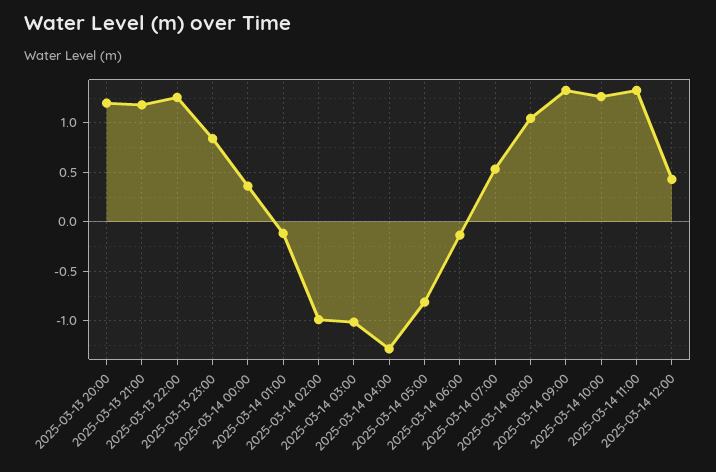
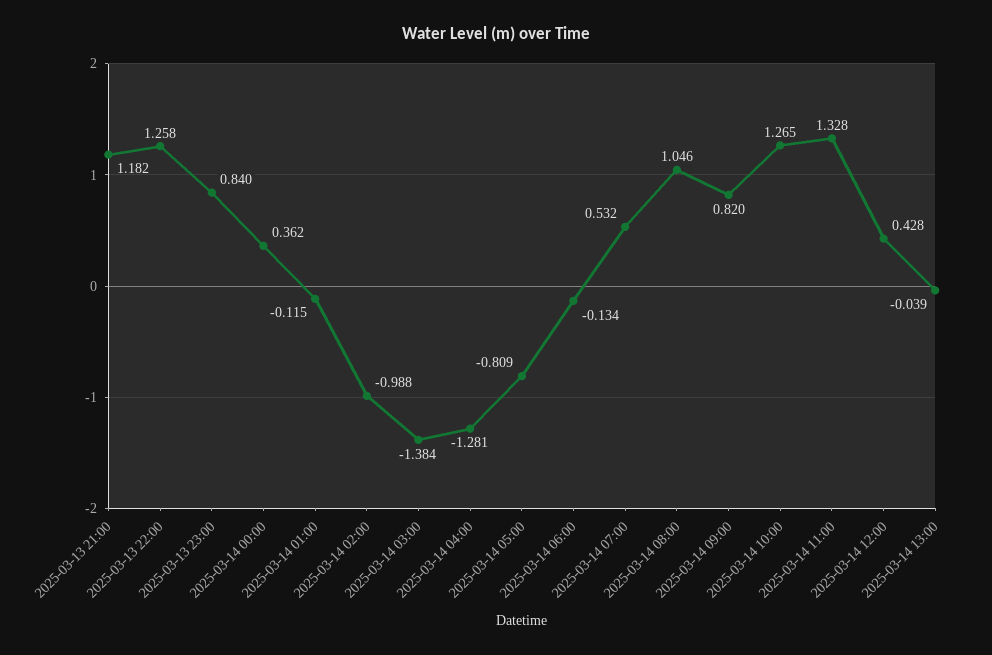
2025-03-13 20:00: 1.2 -> none
2025-03-14 03:00: -1 -> -1.384
2025-03-14 09:00: 1.3 -> 0.82
2025-03-14 13:00: none -> -0.039

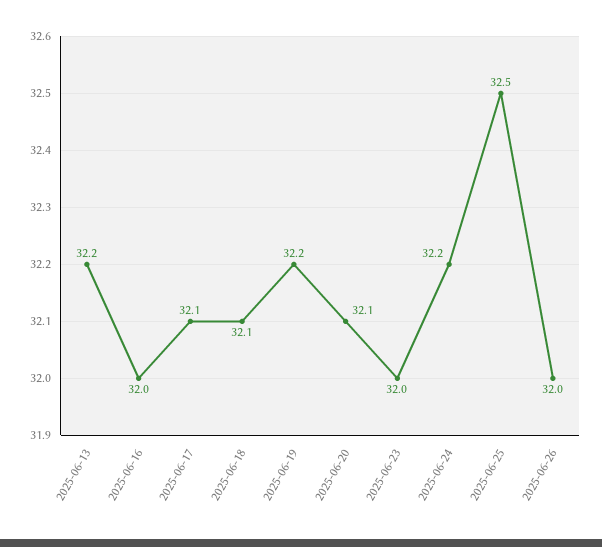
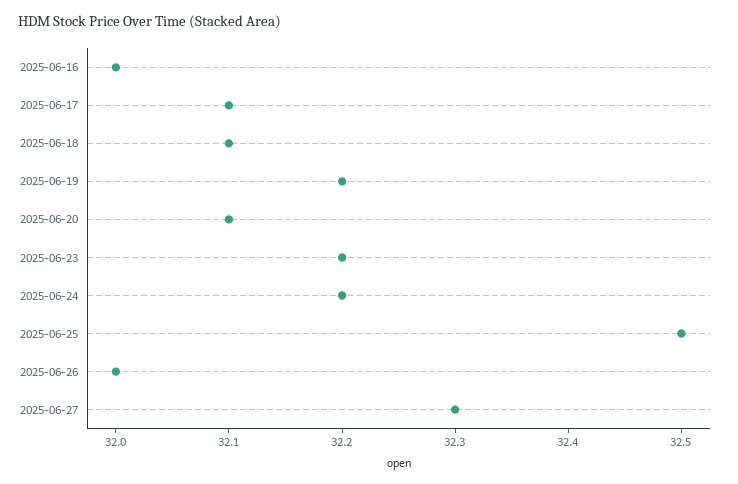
2025-06-13: 32.2 -> none
2025-06-23: 32 -> 32.2
2025-06-27: none -> 32.3

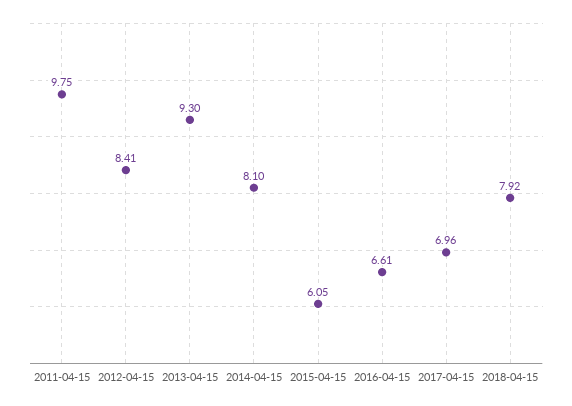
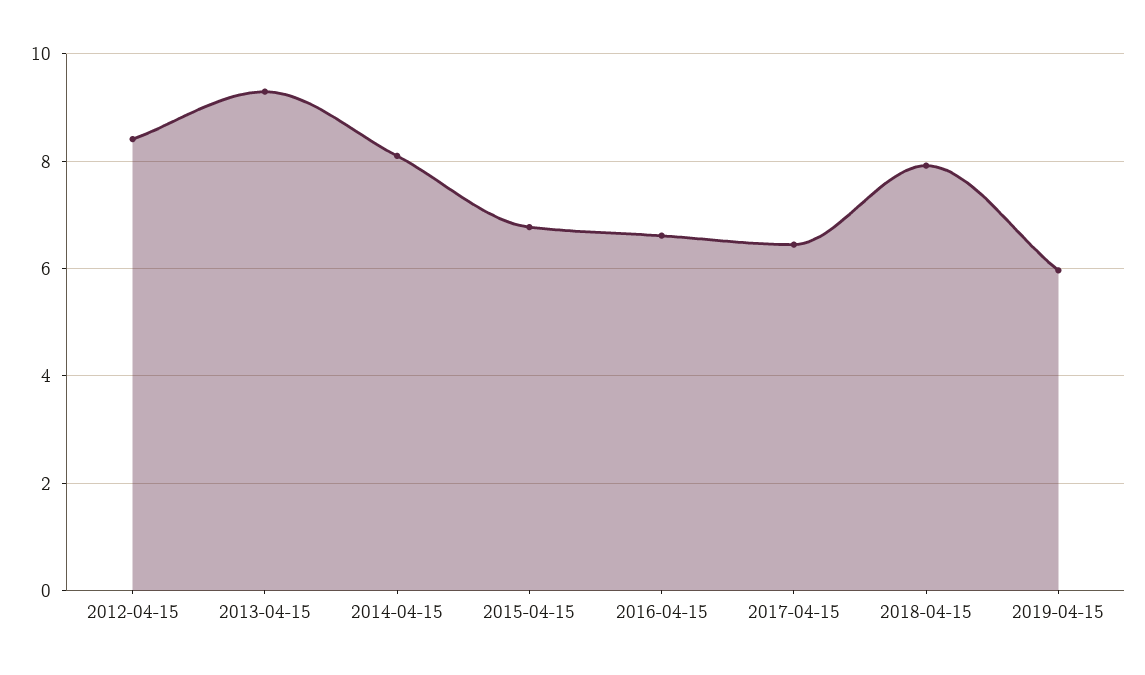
2011-04-15: 9.75 -> none
2015-04-15: 6.05 -> 6.8
2017-04-15: 6.96 -> 6.4
2019-04-15: none -> 6

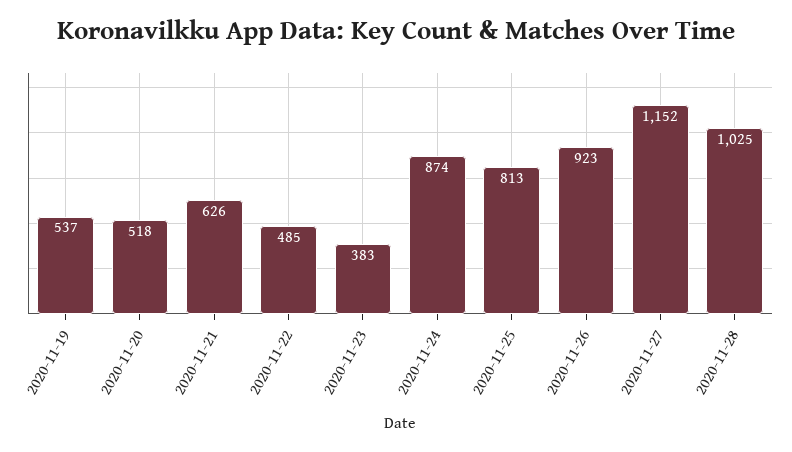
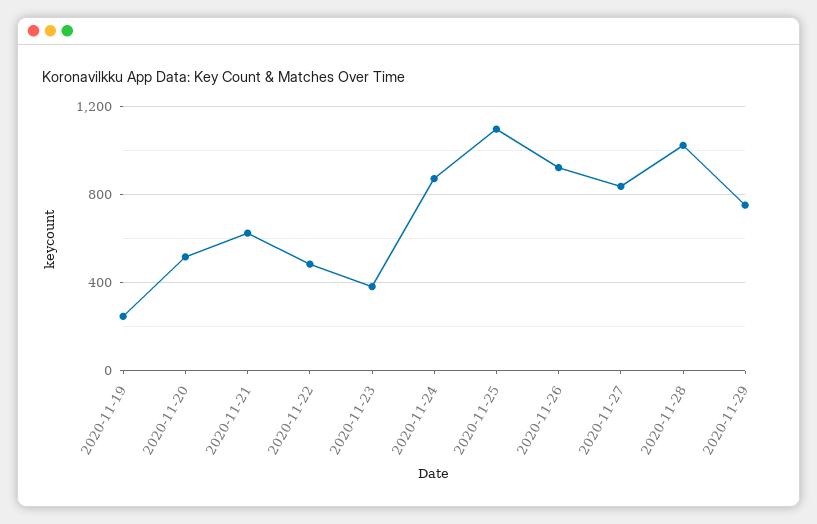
2020-11-19: 537 -> 250
2020-11-25: 813 -> 1100
2020-11-27: 1152 -> 850
2020-11-29: none -> 750

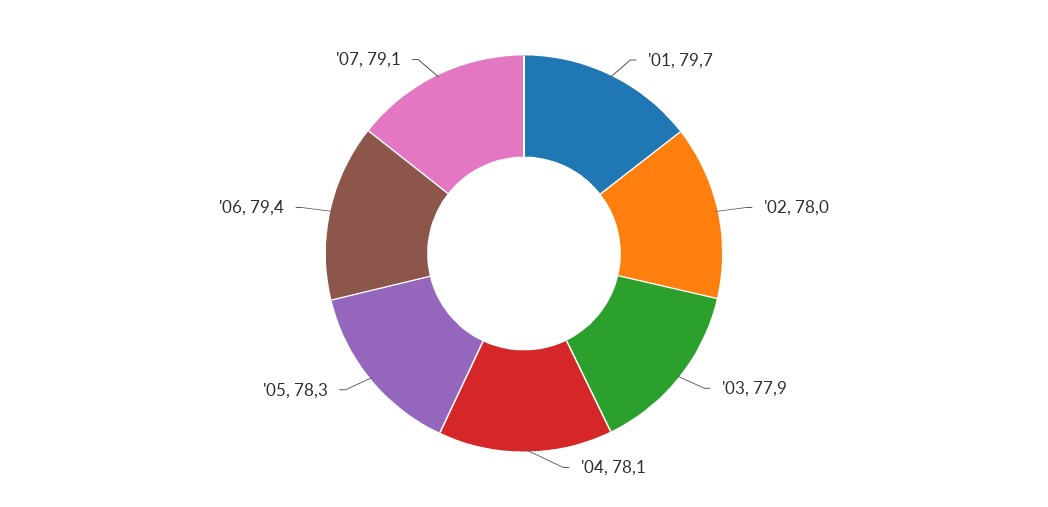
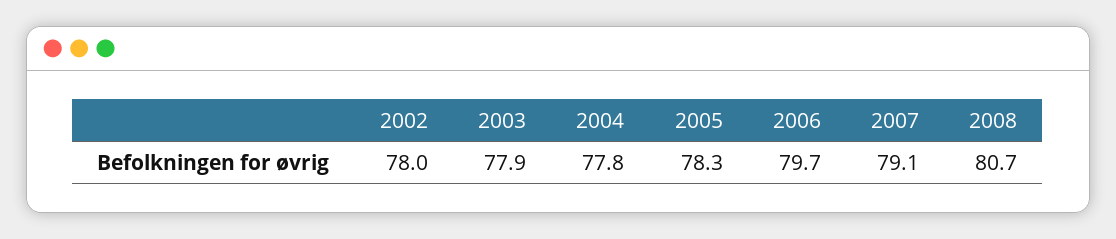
'01: 79.7 -> none
'04: 78.1 -> 77.8
'06: 79.4 -> 79.7
2008: none -> 80.7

**HOW TO COMPLETE THIS TASK**
Leave every picture out, and reproduce exactly the lines from the line bearing "2020-11-27: 1152 -> 850" through the closing line of the material above.

**ANSWER**
2020-11-27: 1152 -> 850
2020-11-29: none -> 750

'01: 79.7 -> none
'04: 78.1 -> 77.8
'06: 79.4 -> 79.7
2008: none -> 80.7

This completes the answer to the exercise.